Y "una cosa es libertad, pero otra bien distinta es libertinaje, así va el país", escuchabas mascullar a tu progenitor, indignado ante tu aspecto de mendigo de centro comercial dos en uno. Él trabajaba duro para poder proveerte educación y alimento, y tú malgastabas el frágil vidrio de su sudor entre nubes de alquitrán y monóxido de carbono, sumergías sus esfuerzos en mareas de Johnnie Walker más fraudulento que tus sueños de un futuro prolijo en felicidades y experiencias.

Regreso del paraíso y leo (prensa cibernética) que en mi tierra de origen han vuelto, los lúgubres teleñecos del mercado, a subir los impuestos al alcohol y el tabaco, una vez más, amparados en su contradictorio socialismo de todo a 1€, ése que les obliga a cuidar de la salud y el porvenir de sus votantes con más encono quizás que el bolsillo de sus propietarios. Y es que el vicio siempre hiere, tanto al organismo humano como al sistema, parece. Los mismos gobernantes del miedo y el tedio oficinista juegan a mermar, por otra parte, la delicada salud de aquellos que les auparon a la grupa insaciable y bailarina del más vicioso de los poderes, y privatizan hospitales, deniegan auxilio médico, tarifican a precio de Givenchy las medicinas y las intervenciones quirúrgicas, ponen cerco a la puerta que intitula como URGENCIAS los desastres a que da la bienvenida.

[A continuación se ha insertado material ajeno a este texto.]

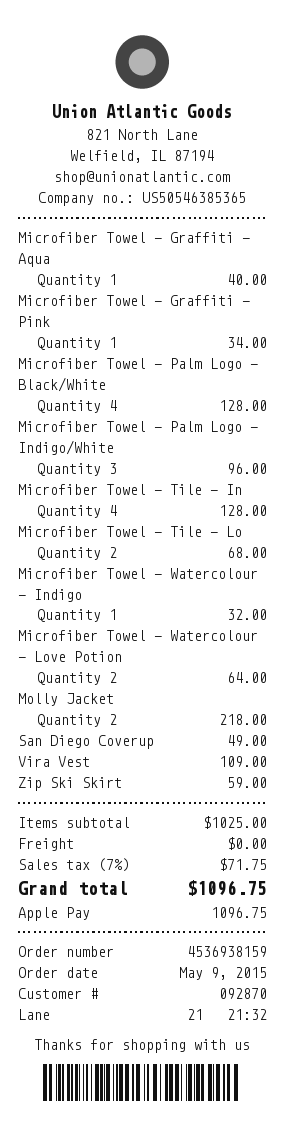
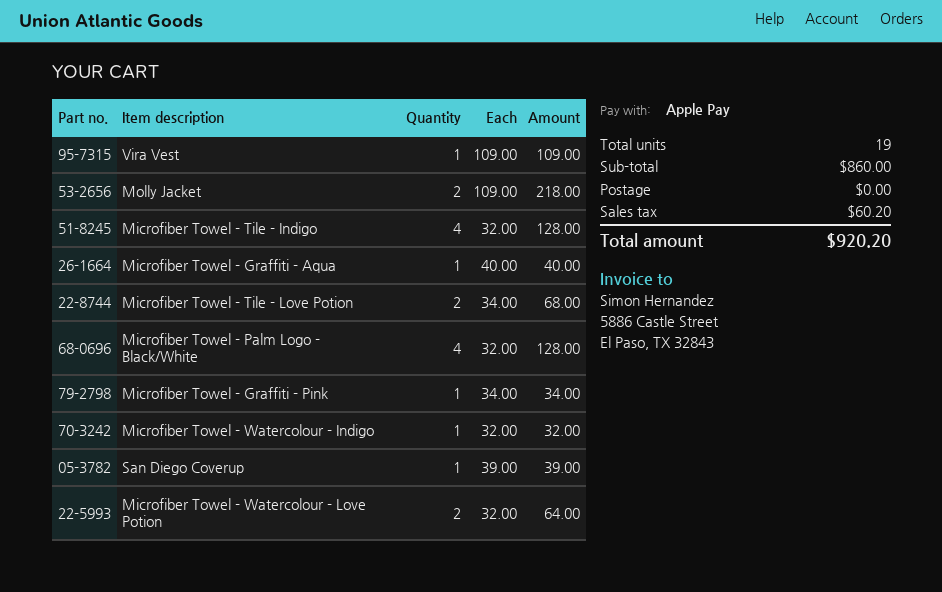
Microfiber Towel - Palm Logo - Indigo/White: 3 for 96.00 -> none
San Diego Coverup: 1 for 49.00 -> 1 for 39.00
Zip Ski Skirt: 1 for 59.00 -> none
subtotal: 1025.00 -> 860.00
tax: 71.75 -> 60.20
total: 1096.75 -> 920.20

Mi padre, así me lo dice (conexión cibernética), añora mi vicioso retorno. Tal vez, y eso no me lo dice, para que adquiera vino del caro y, de esta forma, además de celebrar el reencuentro, pueda yo aportar mayor porción de impuestos con que poder cubrir el agujero del gasto médico. Tal vez los tributos que el Estado me intervenga por obra y gracia de mi desmedida ingesta de alcohol y tabaco puedan facilitar que el sistema abone las medicinas que mi padre ya no puede pagar. Tal vez, con mis vicios, pueda él seguir malviviendo un par de años más.

Y yo viniendo del paraíso, donde los vicios son de contrabando. Allá (no todo es perfecto) creen en Dios y en Jesucristo. Yo creo en el Estado, que vela por nosotros con igual celo que el mesías cristiano.

¡Amén!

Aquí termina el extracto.